# Who here has a basic understanding of quantum physics?



## tanstaafl28 (Sep 10, 2012)

@Clyme

There's probably about a dozen or so people IN THE WHOLE WORLD who understand it fully. 

Basically, the laws that work for really big objects, like planets and stars, don't work for really small objects, those smaller than an atom. Really small particles do all sorts of crazy stuff that doesn't seem possible.


----------



## PaladinX (Feb 20, 2013)

Quarks, and Gluons, and Bosons, oh my!


----------



## Diophantine (Nov 24, 2011)

Comfortably Numb said:


> For one, you're taught that the wavefunction collapses after observation (Copenhagen interpretation). This is not true. The wavefunction continues to evolve in time. You're also taught the energy-time uncertainty principle, which is a myth. There are a few other interesting myths as well. If you're interested in hearing about them, feel free to PM me.

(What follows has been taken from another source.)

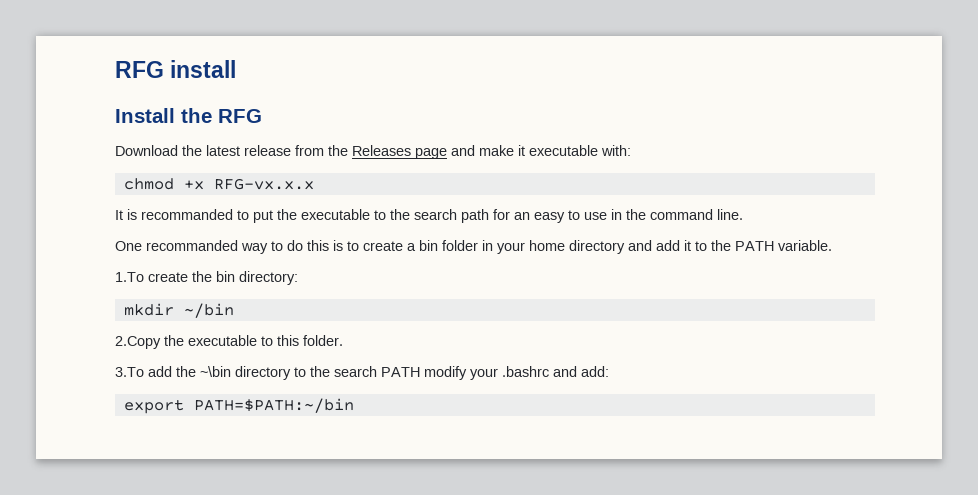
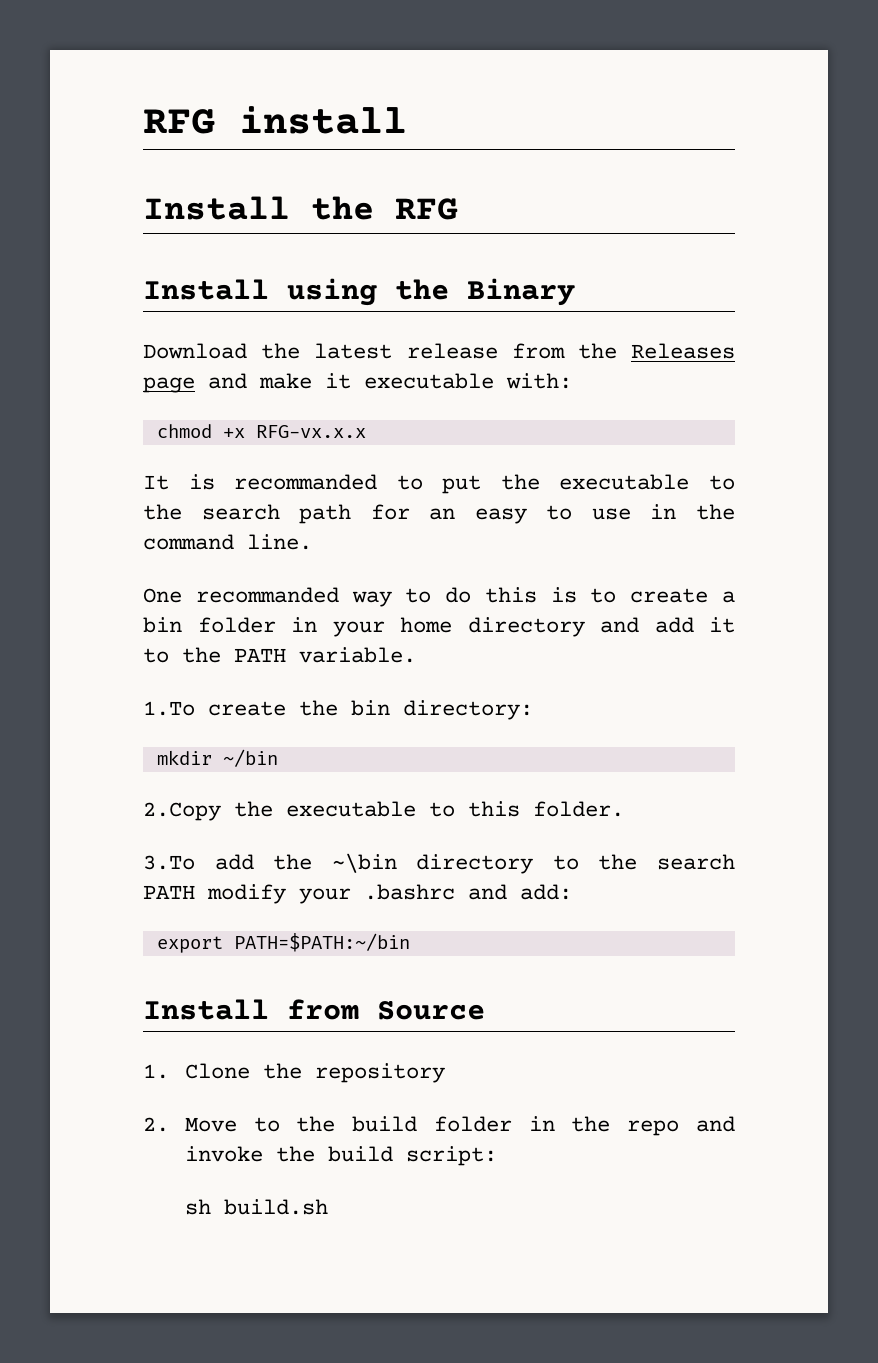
(262, 116) none -> [143,278,575,306] // Install using the Binary
(354, 405) none -> [143,999,485,1020] [143,1063,445,1083] [143,1116,735,1136] [184,1146,497,1166] [184,1199,328,1215] // Install from Source // 1. Clone the repository // 2. Move to the build folder in the repo and invoke the build script: // sh build.sh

As far as I knew, uncertainty principle holds for most theoretical constructs as well as real physical systems, so I'd be interested to know which particular systems you are talking about. I mean, I see how time-energy uncertainty is not universally valid, i.e. it cannot be used for some types of Hamiltonians, but to say it is a "myth" (while it still applies to a variety of systems) is stretching it.


----------



## Comfortably Numb (Sep 26, 2014)

Diophantine said:


> As far as I knew, uncertainty principle holds for most theoretical constructs as well as real physical systems, so I'd be interested to know which particular systems you are talking about. I mean, I see how time-energy uncertainty is not universally valid, i.e. it cannot be used for some types of Hamiltonians, but to say it is a "myth" (while it still applies to a variety of systems) is stretching it.


The reason it's a myth is because time isn't an operator in QM. It behaves like a classical parameter, unlike position and momentum, which _are_ operators. Since it's not an operator, you can't commute it with energy like you commute position and momentum. I think Ballantine's text on QM explains this very well. I'm assuming you learned QM from Griffiths like most people, so you should consult more advanced books if you want to understand some of the subtleties.


----------



## Diophantine (Nov 24, 2011)

Comfortably Numb said:


> The reason it's a myth is because time isn't an operator in QM. It behaves like a classical parameter, unlike position and momentum, which _are_ operators. Since it's not an operator, you can't commute it with energy like you commute position and momentum. I think Ballantine's text on QM explains this very well. I'm assuming you learned QM from Griffiths like most people, so you should consult more advanced books if you want to understand some of the subtleties.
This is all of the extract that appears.